Marnix Gijsen begon zijn letterkundige carrière als dichter bij de expressionistische groep rond het literair tijdschrift Ruimte. Zijn belangrijkste gedicht is “Loflitanie van de H. Franciscus van Assisië” (1920). In die periode had hij o.m. contacten met Paul van Ostaijen.
Hij promoveerde in 1925 aan de Katholieke Universiteit Leuven tot doctor in de geschiedkundige en zedenkundige wetenschappen en zette zijn studies voort in Freiburg, Parijs (Sorbonne) en Londen (London School of Economics).
Van 1928 tot 1933 was hij ambtenaar bij het gemeentebestuur van Antwerpen. Hij was o.m. kabinetschef van de burgemeester. Vervolgens was hij werkzaam bij de rijksadministratie te Brussel van 1934 tot 1939. Van 1939 tot 1941 was hij Commissaris-Generaal voor Toerisme.
Tijdens de Tweede Wereldoorlog brak hij met de religieuze en morele waarden waarmee hij was opgegroeid en nam een stoïcijnse levenshouding aan. Dit komt tot uiting in zijn eerste roman die in 1947 werd gepubliceerd: “Het boek van Joachim van Babylon”. Een jaar later volgde “Telemachus in het dorp” en in 1951 schreef hij “Klaaglied voor Agnes”, telkens met autobiografische inslag wegens zijn “onvermogen om in een andere vorm dan de ik-vorm te schrijven.” Of zoals Christopher Morley het formuleerde: “This is all we ever say: ego, mei, mihi, me.”

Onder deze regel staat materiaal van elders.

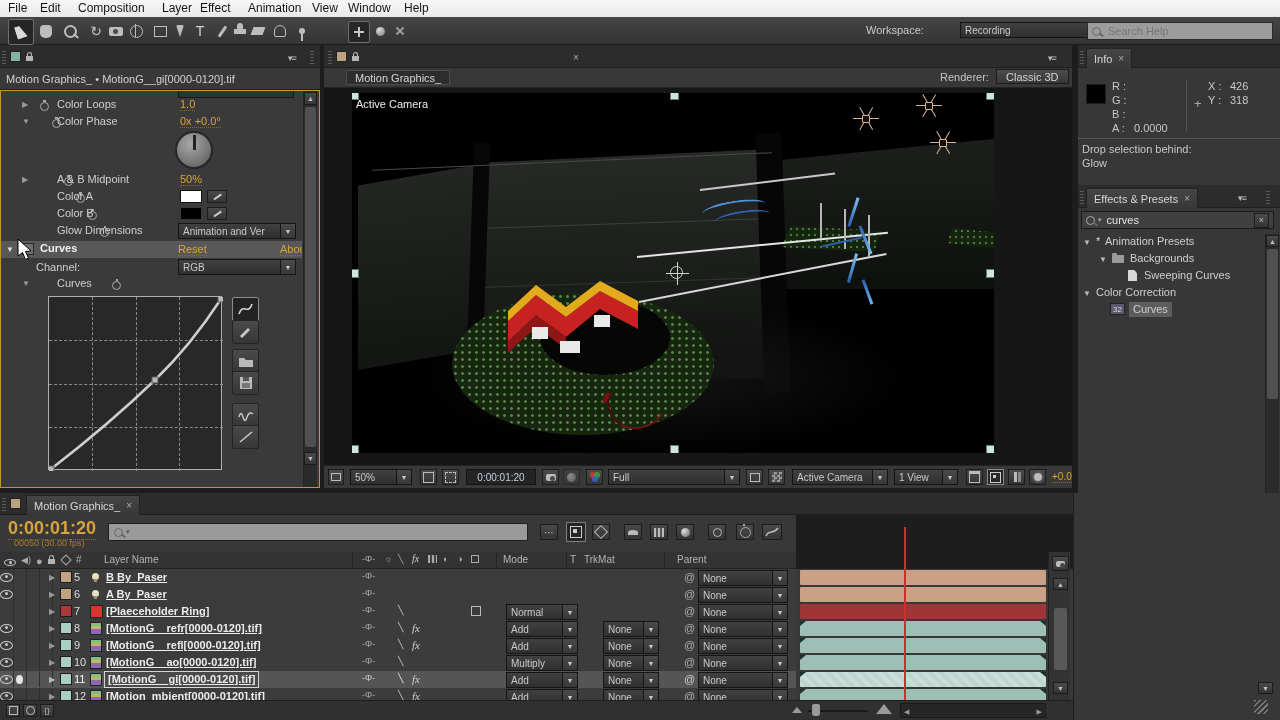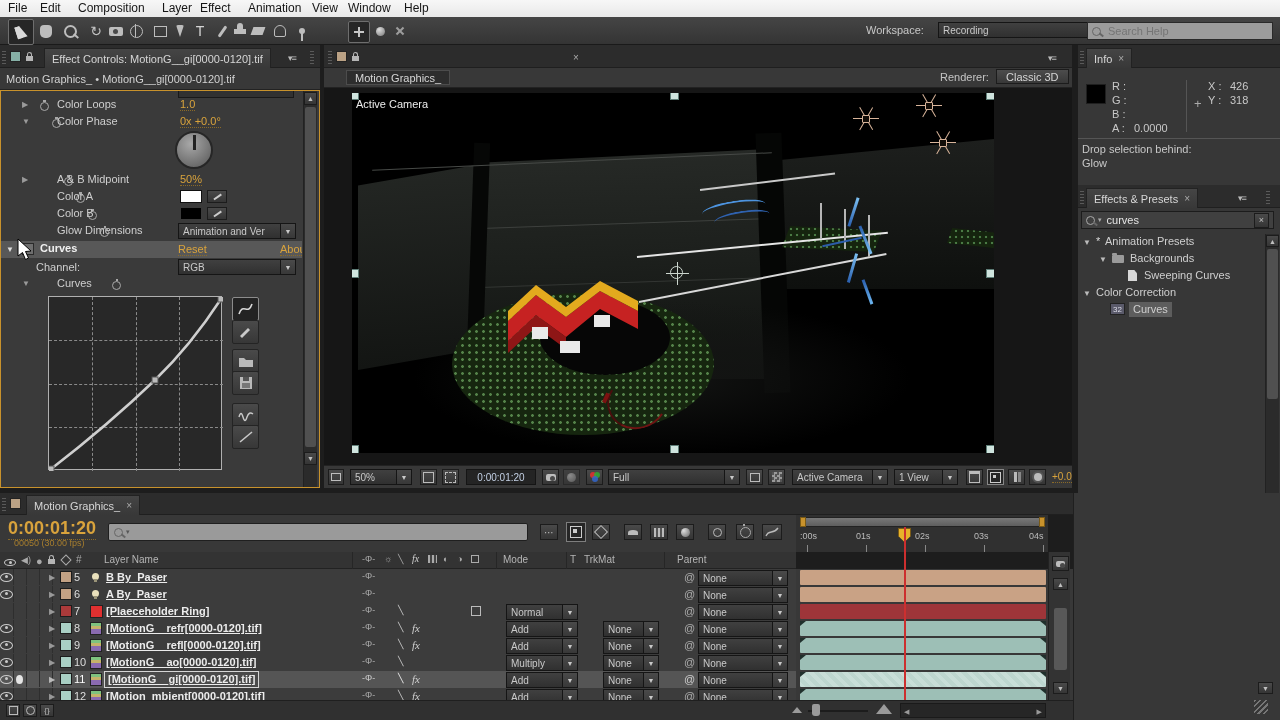--- a/index.html
+++ b/index.html
@@ -145,37 +145,34 @@
     <div class="tool sel" style="left:348px;width:20px;height:20px;top:4px">
         <span class="axico"></span>
       </div>
     <div class="tool" style="left:370px;width:20px;height:20px;top:4px">
         <span class="ball"></span>
       </div>
     <div class="tool" style="left:390px;width:20px;height:20px;top:4px">
         <span class="axico" style="transform:rotate(45deg);opacity:.7"></span>
       </div>
     <span class="abs" style="left:866px;top:7px;color:#c8c8c8">Workspace:</span>
-    <div class="abs dd" style="left:938px;top:5px;width:167px">
+    <div class="abs dd" style="left:960px;top:5px;width:167px">
       <span class="tx">Recording</span>
       <span class="ar">▼</span>
     </div>
     <div class="abs" style="left:1087px;top:5px;width:186px;height:18px;background:#9c9c9c;border:1px solid #2a2a2a;display:flex;align-items:center;padding:0 4px">
       <span class="searchico"></span>
       <input style="flex: 1 1 0%; background: transparent; border: none; outline: none; font-size: 11px; color: rgb(34, 34, 34); margin-left: 5px; font-family: inherit;" placeholder="Search Help">
     </div>
   </div>
 
   <div class="abs tabstrip" style="left:0;top:45px;width:320px;height:23px">
     <div class="abs grip" style="left:2px;top:5px;height:14px"></div>
     <div class="abs" style="left:10px;top:6px;width:11px;height:11px;background:#86b0a6;border:1px solid #222"></div>
     <div class="abs" style="left:26px;top:6px"><span class="lockico" style="margin-top:0"></span></div>
-    <div class="tab" style="left:44px">
-        <span>Effect Controls: MotionG__gi[0000-0120].tif</span>
-      </div>
     <div class="abs pmenu" style="left:288px;top:8px">▾≡</div>
     <div class="abs grip" style="left:310px;top:5px;height:14px"></div>
   </div>
   <div class="abs" style="left:0;top:68px;width:320px;height:22px;background:#383838;border-bottom:1px solid #222;line-height:22px;padding-left:6px;color:#d2d2d2;white-space:nowrap;overflow:hidden">Motion Graphics_ • MotionG__gi[0000-0120].tif</div>
 
   <div class="abs" style="left:0;top:90px;width:320px;height:398px;background:#3a3a3a;overflow:hidden">
     
     <div class="abs" style="left:178px;top:-8px;width:116px;height:16px;border:1px solid #191919;background:#313131"></div>
     
     <span class="abs" style="left:22px;top:10px;color:#9a9a9a;font-size:8px">▶</span>
@@ -565,36 +562,20 @@
     <div class="abs mini" style="left:736px;top:9px;width:18px;height:16px">
         <span class="stopw"></span>
       </div>
     <div class="abs mini" style="left:762px;top:9px;width:20px;height:16px">
         <svg width="14" height="10">
           <path d="M1,9 C4,2 8,8 13,1" stroke="#bbb" fill="none" stroke-width="1.3"></path>
         </svg>
       </div>
   </div>
 
-  <div class="abs" style="left:796px;top:515px;width:252px;height:37px;background:#303030;overflow:hidden">
-    <div class="abs" style="left:4px;top:2px;width:245px;height:10px;background:linear-gradient(#787878,#5e5e5e);border:1px solid #222;border-radius:2px"></div>
-    <div class="abs" style="left:4px;top:2px;width:6px;height:10px;background:#c8922c;border:1px solid #7a5a16"></div>
-    <div class="abs" style="left:243px;top:2px;width:6px;height:10px;background:#c8922c;border:1px solid #7a5a16"></div>
-    <span class="abs" style="left:4px;top:16px;font-size:9px;color:#bbb">:00s</span>
-    <span class="abs" style="left:60px;top:16px;font-size:9px;color:#bbb">01s</span>
-    <span class="abs" style="left:119px;top:16px;font-size:9px;color:#bbb">02s</span>
-    <span class="abs" style="left:178px;top:16px;font-size:9px;color:#bbb">03s</span>
-    <span class="abs" style="left:233px;top:16px;font-size:9px;color:#bbb">04s</span>
-    <div class="abs" style="left:11px;top:30px;width:1px;height:7px;background:#888"></div>
-    <div class="abs" style="left:70px;top:30px;width:1px;height:7px;background:#888"></div>
-    <div class="abs" style="left:129px;top:30px;width:1px;height:7px;background:#888"></div>
-    <div class="abs" style="left:188px;top:30px;width:1px;height:7px;background:#888"></div>
-    <div class="abs" style="left:247px;top:30px;width:1px;height:7px;background:#888"></div>
-    <div class="abs" style="left:102px;top:13px;width:13px;height:14px;background:#e8b22a;border:1px solid #7a5a16;clip-path:polygon(0 0,100% 0,100% 55%,50% 100%,0 55%)"></div>
-  </div>
 
   <div class="abs" style="left:0;top:552px;width:796px;height:17px;background:#333;border-bottom:1px solid #222">
     <span class="abs eyeicon" style="left:4px;top:4px"></span>
     <span class="abs" style="left:21px;top:3px;color:#aaa;font-size:9px">◀)</span>
     <span class="abs" style="left:36px;top:3px;color:#aaa">●</span>
     <span class="abs" style="left:48px;top:2px"><span class="lockico" style="margin-top:2px"></span></span>
     <span class="abs" style="left:62px;top:2px;width:8px;height:8px;border:1px solid #aaa;transform:rotate(45deg);display:inline-block;margin-top:2px"></span>
     <span class="abs" style="left:76px;top:2px;color:#aaa;font-size:10px">#</span>
     <span class="abs" style="left:104px;top:2px;color:#b5b5b5;font-size:10px">Layer Name</span>
     <span class="abs" style="left:362px;top:2px;color:#aaa;font-size:9px">-Φ-</span>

Daarna verbleef hij te New York (*) tot 1964 als Belgisch Commissaris voor Informatie en was bovendien gevolmachtigd minister. Als “De Stem uit Amerika” verzorgde hij in die periode een wekelijks radiopraatje op zaterdagavond. Daarnaar vinden we een verwijzing in het Suske en Wiske-album “De windmakers” (1959). Aan het begin van het verhaal wordt opgemerkt dat Christoffel Columbus de ontdekker van Amerika was. Een verwarde Jerom denkt in zichzelf: “Altijd gedacht dat dat Marnix Gijsen was.” Dat was dus in 1959, zeven jaar na het verschijnen van “De vleespotten van Egypte. Een sotternij”. In 1965 volgde dan “Harmàgedon. Een kroniek van recente jaren” en in 1974 “De kroeg van groot verdriet”. In 1984 werden deze drie romans gebundeld onder de titel “Amerika en ik”.
DE VLEESPOTTEN VAN EGYPTE
“De vleespotten van Egypte” gaat over zijn eerste reis naar Amerika (om er te studeren in San Francisco) maar de klemtoon ligt eigenlijk op Andreas Van Bever, de zoon van een gravin die als mecenas voor Gijsen optreedt. Het eindigt dan ook met het huwelijk van Andreas met Vivian, een Scandinavisch-Indiaanse schoonheid. Marnix zelf (als Dr.Robijns) keert “terug naar Anna-met-de-voetnoten (een collega-historica die hem brieven met historische vragen schrijft, RDS), die niet eer een vrouw zou worden voor ik haar schrijfboeken voor goed zou wegsluiten en haar een kookboek zou ten geschenke geven.” (p.220)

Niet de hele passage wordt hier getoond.